Non avremo molto tempo perchè giovedì si gioca di nuovo e forse questo è un bene per noi: i ragazzi avranno sicuramente voglia di rifarsi. Ogni settimana il nostro obiettivo è quello di migliorare partita dopo partita: in questo momento stiamo faticando molto nel box, ma speriamo di riprenderci e aiutare i nostri lanciatori che questo fine settimana hanno fatto vedere buone cose.

Si comincia stasera a Parma per poi spostarsi a Verona e festeggiare l’arrivo dell’ IBL nella città di Dante e di Romeo e Giulietta. Chissà che non arrivi anche la prima vittoria…

JUAN FIGUEROA, EX STELLA DI FORTITUDO, SAN MARINO E GROSSETO, RIPARTE DALLA SERIE A FEDERALE CON PIACENZA

di DANIELE MATTIOLI

Dopo sei stagioni passate nel Campionato IBL con le casacche di Fortitudo Bologna, T&A San Marino e BBC Grosseto, Juan Figueroa è passato a lanciare in Serie A Federale dove sta giocando con il Piacenza Baseball. E continuando a vincere le partite con tanti strikeout.

Era rimasto senza squadra Juan Figueroa ad inizio stagione, dopo aver concluso il 2010 con la casacca del BBC Grosseto ed aver vinto la classifica la classifica degli strikeout con 92 nel campionato IBL. Poi il colpo di fulmine è arrivato. L’offerta di ingaggio era arrivata. Non da una squadra dell’Italian Baseball League, ma da una compagine di Serie A Federale. Juan Figueroa non ci ha pensato due volte ed ha subito accettato e nel giro di poche ore era già sul monte di lancio a lanciare. Il campo di gioco, però, non era più il “Gianni Falchi” di Bologna, dove il lanciatore ha vinto lo Scudetto nel 2005, nè sotto il Monte Titano, sua casa quando era a San Marino ed ha vinto Coppa Campioni e ancora una volta il titolo italiano. Non era più nemmeno la bella Maremma dove Figueroa ha lanciato nelle ultime due stagioni, ma la sua nuova casa è ora a Piacenza e precisamente al campo da gioco “De Benedetti”. La squadra piacentina presenta un buon roster (compaiono anche Anthony Coromato, ex Grosseto lo scorso anno e Willy Lucena tra le stelle della squadra) e l’aggiunta dell’ex Fortitudo Bologna è un motivo per puntare a fare bene in stagione.
Per ora Juan Figueroa si è ambientiato subito alla grande: tre partite lanciate con due vittorie e zero sconfitte, per una media PGL di 2.55. E gli strikeout realizzati? Già ventitre in quasi diciotto riprese lanciate. Dopo aver conquistato l’IBL, Figueroa va alla conquista della Serie A Federale. In bocca al lupo Juan!

I TACOMA RAINIERS FATICANO AD INGRANARE, MA ALEX LIDDI SI STA RIPRENDENDO

di DANIELE MATTIOLI

I Tacoma Rainiers stanno avendo difficoltà inaspettate, ma la notizia più importante è la ripresa del nostro Alex Liddi che, dopo un avvio difficile, sta tornando in forma come testimoniano i dati offensivi, tra i quali spicca il primo fuoricampo colpito contro Sacramento.

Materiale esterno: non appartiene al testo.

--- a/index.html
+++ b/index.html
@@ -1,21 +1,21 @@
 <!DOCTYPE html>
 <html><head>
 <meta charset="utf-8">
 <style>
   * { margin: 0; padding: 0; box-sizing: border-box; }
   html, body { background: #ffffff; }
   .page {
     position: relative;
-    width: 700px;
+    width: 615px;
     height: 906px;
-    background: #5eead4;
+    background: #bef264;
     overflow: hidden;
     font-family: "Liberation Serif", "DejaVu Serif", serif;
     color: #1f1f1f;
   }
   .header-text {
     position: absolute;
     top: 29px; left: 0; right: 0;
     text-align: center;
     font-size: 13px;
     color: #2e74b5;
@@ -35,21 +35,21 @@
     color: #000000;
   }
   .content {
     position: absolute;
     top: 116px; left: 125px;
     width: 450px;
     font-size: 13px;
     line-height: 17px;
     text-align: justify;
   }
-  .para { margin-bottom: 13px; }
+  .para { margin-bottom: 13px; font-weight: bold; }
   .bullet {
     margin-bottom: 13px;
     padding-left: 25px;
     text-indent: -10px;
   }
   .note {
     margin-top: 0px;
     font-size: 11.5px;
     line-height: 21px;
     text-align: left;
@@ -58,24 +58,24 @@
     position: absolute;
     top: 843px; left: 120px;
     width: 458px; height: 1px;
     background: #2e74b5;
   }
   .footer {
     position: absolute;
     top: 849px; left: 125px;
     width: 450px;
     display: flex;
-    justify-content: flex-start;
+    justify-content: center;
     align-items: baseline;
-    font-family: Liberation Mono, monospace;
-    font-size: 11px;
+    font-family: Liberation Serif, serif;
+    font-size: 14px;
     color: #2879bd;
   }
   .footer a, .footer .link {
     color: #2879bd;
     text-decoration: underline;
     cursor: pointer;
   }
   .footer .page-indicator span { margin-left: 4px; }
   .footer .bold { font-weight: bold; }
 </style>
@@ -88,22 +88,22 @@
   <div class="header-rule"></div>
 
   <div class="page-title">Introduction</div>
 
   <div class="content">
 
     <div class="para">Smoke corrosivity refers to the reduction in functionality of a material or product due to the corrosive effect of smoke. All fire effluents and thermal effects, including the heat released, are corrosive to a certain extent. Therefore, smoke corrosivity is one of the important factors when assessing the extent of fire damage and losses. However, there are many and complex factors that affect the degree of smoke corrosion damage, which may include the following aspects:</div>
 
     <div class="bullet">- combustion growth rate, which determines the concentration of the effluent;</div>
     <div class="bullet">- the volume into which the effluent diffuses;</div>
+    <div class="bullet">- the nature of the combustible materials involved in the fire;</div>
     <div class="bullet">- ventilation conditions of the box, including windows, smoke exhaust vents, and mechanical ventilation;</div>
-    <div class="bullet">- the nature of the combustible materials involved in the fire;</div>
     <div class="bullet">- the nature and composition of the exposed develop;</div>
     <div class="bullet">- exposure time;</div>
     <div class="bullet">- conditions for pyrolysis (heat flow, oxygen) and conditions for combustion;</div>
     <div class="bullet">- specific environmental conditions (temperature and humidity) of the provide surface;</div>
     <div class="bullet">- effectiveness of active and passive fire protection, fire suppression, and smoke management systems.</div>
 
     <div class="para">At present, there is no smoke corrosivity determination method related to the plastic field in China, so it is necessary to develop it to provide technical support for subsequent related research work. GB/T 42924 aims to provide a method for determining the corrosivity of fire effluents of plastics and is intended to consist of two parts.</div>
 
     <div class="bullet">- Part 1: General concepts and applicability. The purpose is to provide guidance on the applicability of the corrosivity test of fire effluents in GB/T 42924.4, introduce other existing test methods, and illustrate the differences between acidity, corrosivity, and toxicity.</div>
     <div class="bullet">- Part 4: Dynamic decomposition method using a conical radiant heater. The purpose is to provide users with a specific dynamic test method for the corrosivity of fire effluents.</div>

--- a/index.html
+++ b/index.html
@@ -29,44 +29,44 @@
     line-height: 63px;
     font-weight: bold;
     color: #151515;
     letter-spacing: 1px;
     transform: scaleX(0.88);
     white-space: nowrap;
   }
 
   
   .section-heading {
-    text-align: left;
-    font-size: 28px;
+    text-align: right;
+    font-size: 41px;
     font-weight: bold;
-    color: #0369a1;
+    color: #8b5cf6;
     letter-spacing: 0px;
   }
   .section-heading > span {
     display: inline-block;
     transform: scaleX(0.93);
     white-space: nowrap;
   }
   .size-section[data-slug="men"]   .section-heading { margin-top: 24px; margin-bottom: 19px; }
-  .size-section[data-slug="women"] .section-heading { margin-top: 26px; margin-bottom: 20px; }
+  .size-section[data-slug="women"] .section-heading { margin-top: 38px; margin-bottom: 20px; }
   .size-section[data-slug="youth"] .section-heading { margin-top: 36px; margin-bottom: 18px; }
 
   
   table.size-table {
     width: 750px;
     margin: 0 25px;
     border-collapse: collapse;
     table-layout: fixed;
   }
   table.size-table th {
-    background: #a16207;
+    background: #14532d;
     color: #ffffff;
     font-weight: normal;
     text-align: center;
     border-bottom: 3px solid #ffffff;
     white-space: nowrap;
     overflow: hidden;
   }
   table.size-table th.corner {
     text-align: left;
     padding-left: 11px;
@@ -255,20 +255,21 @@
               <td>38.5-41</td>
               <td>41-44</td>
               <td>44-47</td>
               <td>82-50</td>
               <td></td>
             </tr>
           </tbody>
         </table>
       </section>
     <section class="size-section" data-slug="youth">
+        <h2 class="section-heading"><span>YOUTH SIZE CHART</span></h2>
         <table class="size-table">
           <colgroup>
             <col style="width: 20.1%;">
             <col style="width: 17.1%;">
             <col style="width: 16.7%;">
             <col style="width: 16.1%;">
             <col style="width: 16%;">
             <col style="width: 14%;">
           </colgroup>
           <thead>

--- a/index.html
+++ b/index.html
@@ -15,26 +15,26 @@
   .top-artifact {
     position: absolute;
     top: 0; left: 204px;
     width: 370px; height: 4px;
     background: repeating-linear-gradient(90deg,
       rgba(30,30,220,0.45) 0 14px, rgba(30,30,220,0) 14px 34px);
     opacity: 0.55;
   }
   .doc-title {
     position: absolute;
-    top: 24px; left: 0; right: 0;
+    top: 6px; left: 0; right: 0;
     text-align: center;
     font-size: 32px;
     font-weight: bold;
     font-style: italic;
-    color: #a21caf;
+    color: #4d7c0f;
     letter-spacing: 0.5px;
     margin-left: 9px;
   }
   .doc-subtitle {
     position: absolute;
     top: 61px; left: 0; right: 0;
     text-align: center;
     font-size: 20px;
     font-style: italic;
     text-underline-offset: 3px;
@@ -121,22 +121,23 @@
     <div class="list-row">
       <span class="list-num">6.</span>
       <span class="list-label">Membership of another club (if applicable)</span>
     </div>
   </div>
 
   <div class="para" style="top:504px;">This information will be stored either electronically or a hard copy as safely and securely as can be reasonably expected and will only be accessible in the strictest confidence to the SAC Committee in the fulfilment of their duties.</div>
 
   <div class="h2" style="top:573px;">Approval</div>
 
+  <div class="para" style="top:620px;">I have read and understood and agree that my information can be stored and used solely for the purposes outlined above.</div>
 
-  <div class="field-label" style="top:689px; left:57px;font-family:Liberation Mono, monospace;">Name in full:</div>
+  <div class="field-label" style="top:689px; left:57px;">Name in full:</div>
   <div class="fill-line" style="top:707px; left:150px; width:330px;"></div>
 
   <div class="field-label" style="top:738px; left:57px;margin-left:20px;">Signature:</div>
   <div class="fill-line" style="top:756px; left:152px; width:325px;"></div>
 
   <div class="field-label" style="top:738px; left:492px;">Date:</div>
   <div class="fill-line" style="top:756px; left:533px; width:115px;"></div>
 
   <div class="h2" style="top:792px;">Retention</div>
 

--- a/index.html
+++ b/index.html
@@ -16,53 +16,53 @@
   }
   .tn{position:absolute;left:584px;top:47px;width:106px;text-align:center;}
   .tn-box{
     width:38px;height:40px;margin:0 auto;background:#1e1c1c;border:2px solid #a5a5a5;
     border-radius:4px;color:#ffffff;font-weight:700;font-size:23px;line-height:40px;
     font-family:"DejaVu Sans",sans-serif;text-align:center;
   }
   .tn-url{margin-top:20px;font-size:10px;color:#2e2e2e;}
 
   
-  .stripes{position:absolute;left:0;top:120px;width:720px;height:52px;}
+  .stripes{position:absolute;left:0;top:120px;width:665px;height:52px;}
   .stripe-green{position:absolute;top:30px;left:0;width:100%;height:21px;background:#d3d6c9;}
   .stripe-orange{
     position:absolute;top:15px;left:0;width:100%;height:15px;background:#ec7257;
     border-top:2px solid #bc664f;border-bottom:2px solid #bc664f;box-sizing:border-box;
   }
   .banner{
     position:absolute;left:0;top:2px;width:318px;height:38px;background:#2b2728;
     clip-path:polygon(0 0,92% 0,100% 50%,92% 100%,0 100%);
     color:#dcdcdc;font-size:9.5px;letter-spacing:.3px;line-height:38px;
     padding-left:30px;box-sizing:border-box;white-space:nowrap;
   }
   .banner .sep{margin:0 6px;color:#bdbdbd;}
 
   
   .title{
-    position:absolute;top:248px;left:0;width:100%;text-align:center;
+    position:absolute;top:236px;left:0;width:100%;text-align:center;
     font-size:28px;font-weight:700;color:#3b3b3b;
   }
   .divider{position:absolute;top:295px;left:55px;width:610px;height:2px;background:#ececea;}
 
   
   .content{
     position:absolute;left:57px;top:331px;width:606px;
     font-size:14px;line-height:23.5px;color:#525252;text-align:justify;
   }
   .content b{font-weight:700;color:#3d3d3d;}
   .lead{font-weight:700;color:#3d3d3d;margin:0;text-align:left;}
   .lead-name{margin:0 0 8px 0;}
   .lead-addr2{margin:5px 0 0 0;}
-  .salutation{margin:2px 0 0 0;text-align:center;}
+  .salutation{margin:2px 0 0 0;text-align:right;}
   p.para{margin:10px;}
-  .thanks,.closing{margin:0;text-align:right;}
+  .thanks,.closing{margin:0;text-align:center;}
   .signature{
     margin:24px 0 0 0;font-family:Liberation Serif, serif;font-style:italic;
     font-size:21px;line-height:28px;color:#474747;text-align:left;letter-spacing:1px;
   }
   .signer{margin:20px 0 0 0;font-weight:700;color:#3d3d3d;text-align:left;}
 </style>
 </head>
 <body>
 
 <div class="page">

In pochi l’avrebbero pronosticato ad inizio stagione, ma i Tacoma Rainiers stanno avendo delle difficoltà importanti e faticano troppo. Sono già quattordici le sconitte per la squadra vincitrice lo scorso anno della PCL Champions, complice soprattutto lo scarso contribuito che stanno danno alla squadra tre dei cinque partenti. Luke French, Fabio Castro e Chaz Roe non hanno ancora ottenuto una vittoria in cinque partenze complessive e la loro media ERA è al di sopra del livello della lega. Peccato, ma è anche vero che basta una semplices striscia vincente per uscire dal tunnel.

E’ un pò quello che è successo al nostro Alex Liddi che, dopo un avvio difficile, si sta riprendendo alla grande, migliorando piano piano in tutte le statistiche offensive. Nelle ultime dieci partite il terza base nato a Sanremo sta battendo .250 con nove valide in trentasei turni in battuta. Sono finalmente arrivati i punti battuti a casa (sette, degli otto totali), grazie anche al primo fuoricampo colpito da Alex in campionato nella partita giocata il 18 aprile contro Sacramento. La giocata è avvenuta nel corso della prima ripresa, con Liddi che ha colpito l’homer da due punti al centro.
La media battuta è ancora bassa (.185) ma in netto miglioramento dal nostro ultimo aggiornamento del 16 aprile, quando batteva .121. Alex Liddi si sta riprendendo e siamo sicuri che continuerà su questa strada.